But the backlash against AI is growing ever stronger.
Earlier this week, Google’s former boss, Eric Schmidt, was soldily booed at a college commencement address
At another college commencement, boos shocked the commencement speaker who proselytized AI. Joanna Stern interviewed one of the college students, Houda Eletr:
Joanna: Do you use AI?
Houda: Throw it away….if you create this big thing that is supposedly going to save a human’s life, then you should give it to me in a human way.
A reader from New York sent me this photo:
There will be more booing.
Consider data centers and their local impacts.
At a hearing, American politician Alexandria Ocasio-Cortez showed a jar of mud-brown water collected from a tap in Georgia, shortly after Meta started building a data center.
Poor ambassadors
The narrative around AI has been about promises for tomorrow, but sacrifices today. AI leaders have warned that the world could be destroyed by this technology.
They warned that large numbers of people, particularly graduates, would lose their jobs. But everyone knows the founders are making more money than Croesus. And now, there is construction, a physical manifestation, a real inconvenience, something you can point at.
And for what? So we can explore the stars using intelligent spaceships and ‘colonize the galaxy’ according to Demis Hassabis. (Demis is by far the most sympathetic of all the AI leaders, but even his messages feel out of touch.)
Engaging with this resistance won’t be effective if AI leaders throw distant fantasies at people dealing with muddy water coming from their kitchen tap today.

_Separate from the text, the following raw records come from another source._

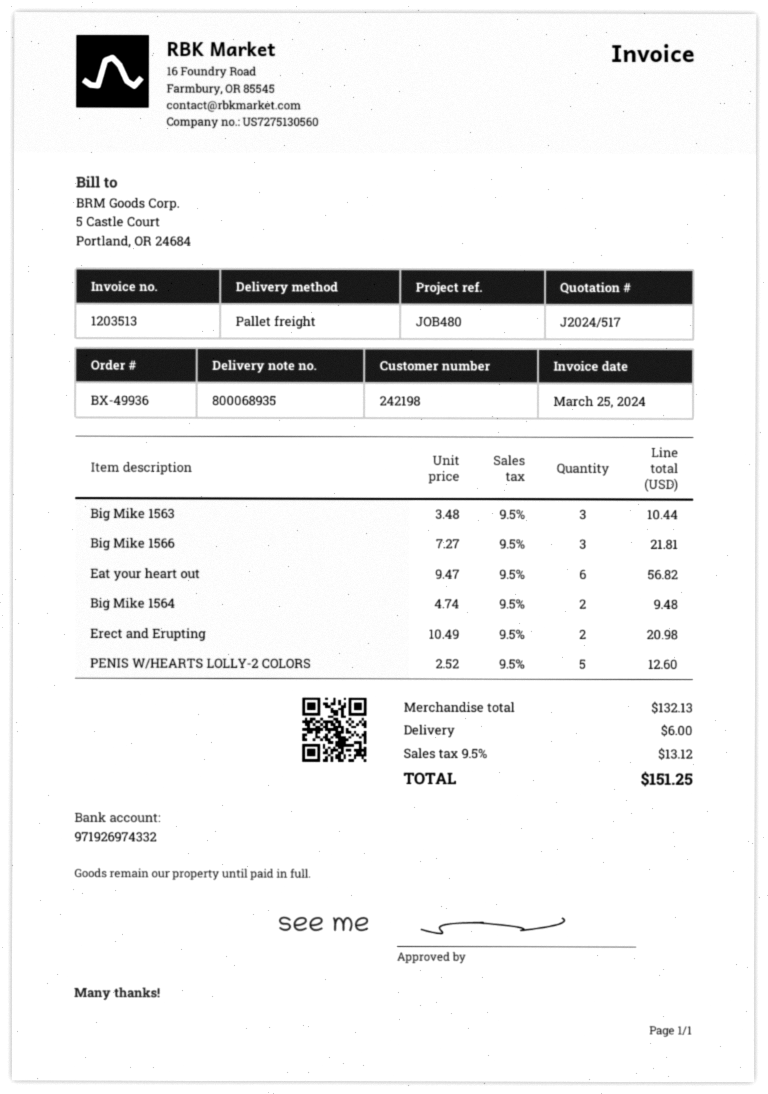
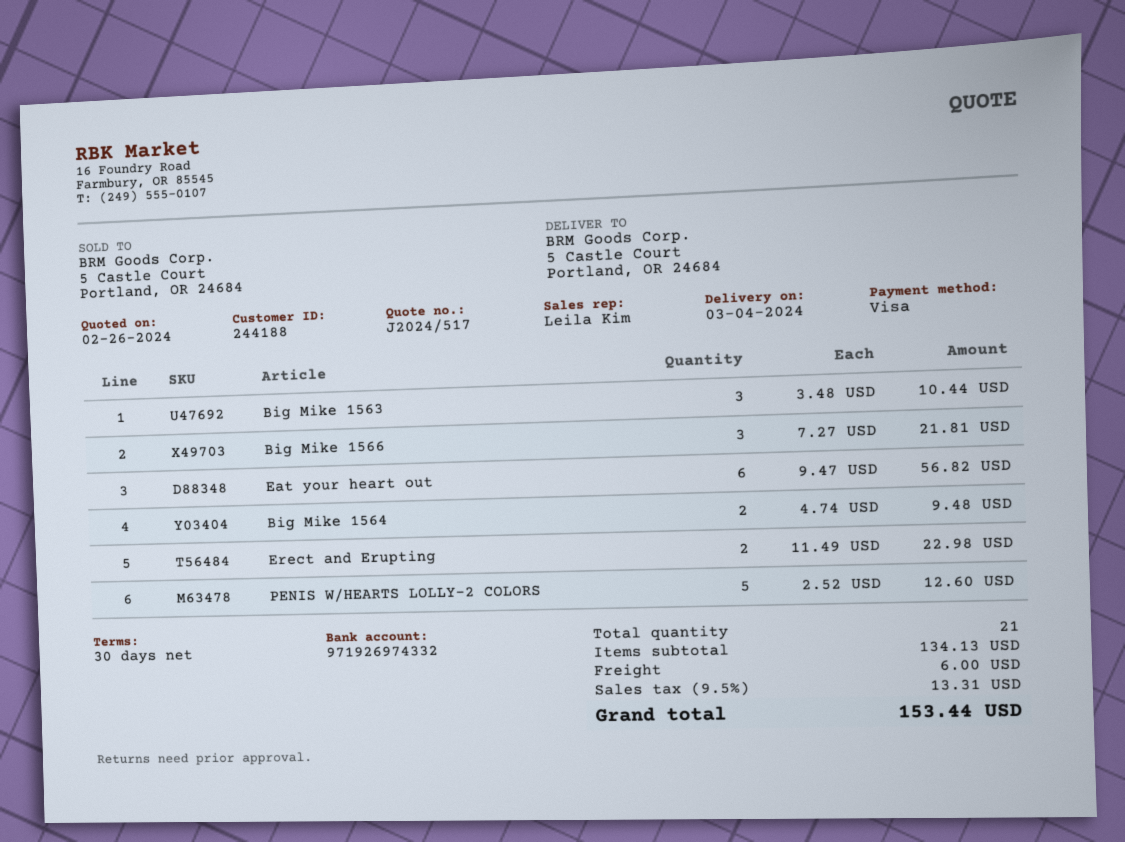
customer number: 242198 -> 244188
Erect and Erupting: 2 x 10.49 = 20.98 -> 2 x 11.49 = 22.98
subtotal: 132.13 -> 134.13
tax: 9.5% = 13.12 -> 9.5% = 13.31
total: 151.25 -> 153.44

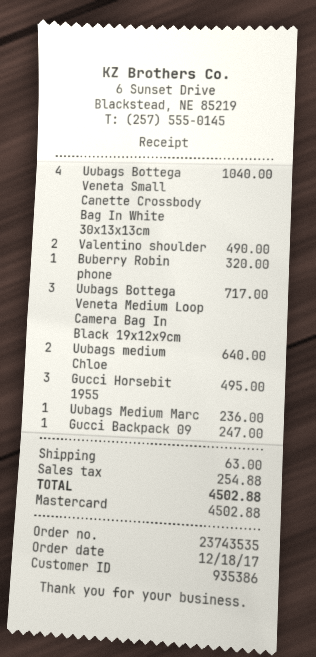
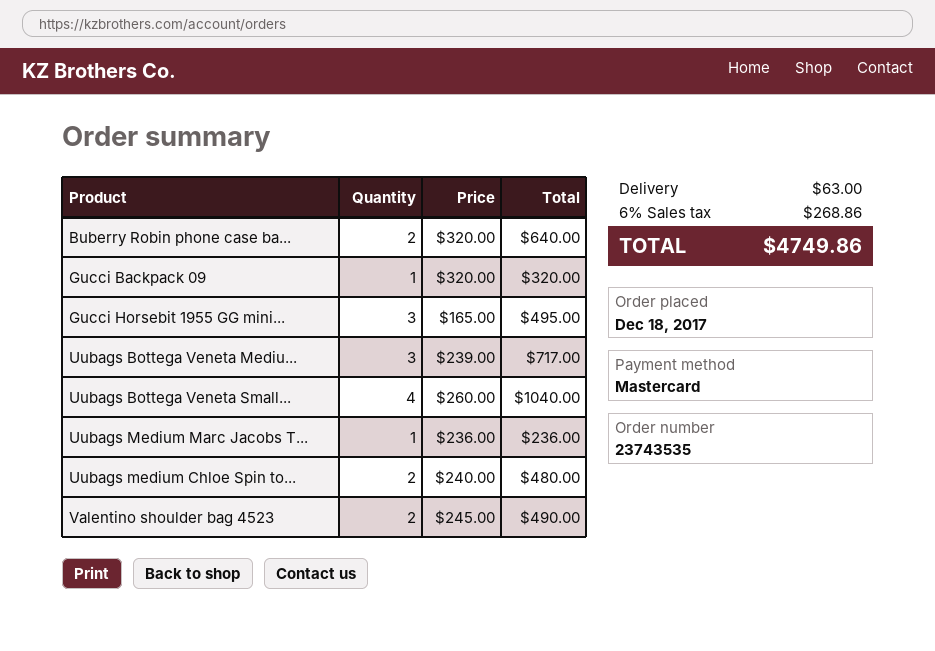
Buberry Robin phone: 1 for 320.00 -> 2 for 640.00
Uubags medium Chloe: 2 for 640.00 -> 2 for 480.00
Gucci Backpack 09: 1 for 247.00 -> 1 for 320.00
tax: 254.88 -> 268.86
total: 4502.88 -> 4749.86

Neither will facts. The US energy system is getting a much-needed boost in investment to upgrade energy generation and the grid to more modern technologies. I am certain that in a decade we’ll look back on this as the time when the US grid prepared for the 21st century, becoming more resilient, efficient and greener. But that well-informed argument is completely irrelevant in the face of today’s resistance.
Fantasies or facts, these are all fodder for the technorat. Globalization or NAFTA made a graph on some economists’ slide deck go up. Grid renewal and ‘productivity’ excited the same neurons, but don’t speak to the heart.
And the AI industry has a real problem because the resistance rests on tangible issues today. Just a few years ago, the sense of unease many people had about AI was fissiparous and intangible (remember the asinine PauseAI movement?).
Wage devaulation for freelancers and gig workers is here and now. Data center construction, the threat of rising power bills and dirty water, here and now.
Pressure on graduate employment, whether driven by AI or not, will increase. I’ve spoken to several senior execs at US firms in finance and consumer services in the past few weeks. Their AI projects emphasise headcount reductions or, euphemistically, productivity. While these don’t show up in aggregate statistics yet, the perception that they do is what counts.
The AI companies, in their San Francisco bubble, pursue increasingly abstract technical milestones. Each new release beats a benchmark but comes with another warning of the lasting harm the model will do to what it means to be human. No wonder American voters find AI less appealing than ICE, the frequently masked paramilitary agency that enforces immigration law.
Data centers have become the first issue in decades to unite both sides of American politics. Resistance has become a truly bipartisan issue. Washington can’t be relied upon to settle things. The federal government has chosen to delay, often theatrically. The White House wants a light-touch national framework and has pushed agencies to challenge state rules, but even its own recent AI executive-order has been derailed.
The states are moving instead. From Colorado to New York, California to Texas, and a thousand more state-level bills around AI have been introduced.
Local politicians will discover that an anti-datacentre vote is a cheap way to electoral success. The midterms this October will be one to watch. But nothing meaningful will happen in Congress until at least after the 2028 election.
This will not stop AI. It will not stop the construction of data centres, but it will be boon time for lawyers as they first challenge the legislation and then work out how to comply with it.
Meanwhile, companies and consumers will continue to spend on AI. The technology will improve. American firms will report successful large-scale AI deployments. Revenues will rise, records will be broken.
And the crescendo of boos will rise and rise and rise.






I think the biggest issue is that Ai is turning into a spiritual debate. Either you are for it or against it. There is no in-between. We know from politics this is nothing new.
I can see it myself. There are tremendous use cases for AI and it helps me a lot with my work (and life). But I can feel how I grow more and more resentful of AI.
If we don't enable the current system to adopt AI in a healthy way, I think it will do more harm than good. The same thing is happening with social media. Substack is a step in the right direction but the system doesn't enable it. As we can already see it's turning into just another social media platform.
I'm an optimist by nature. I think it's a great opportunity for humanity to overcome our challenges.
I love it Azeem! Did you just invent the technorat? Appropriately enough I couldn’t find it on Google AI! The perfect noun of the year. In one go - especially in the context of your content!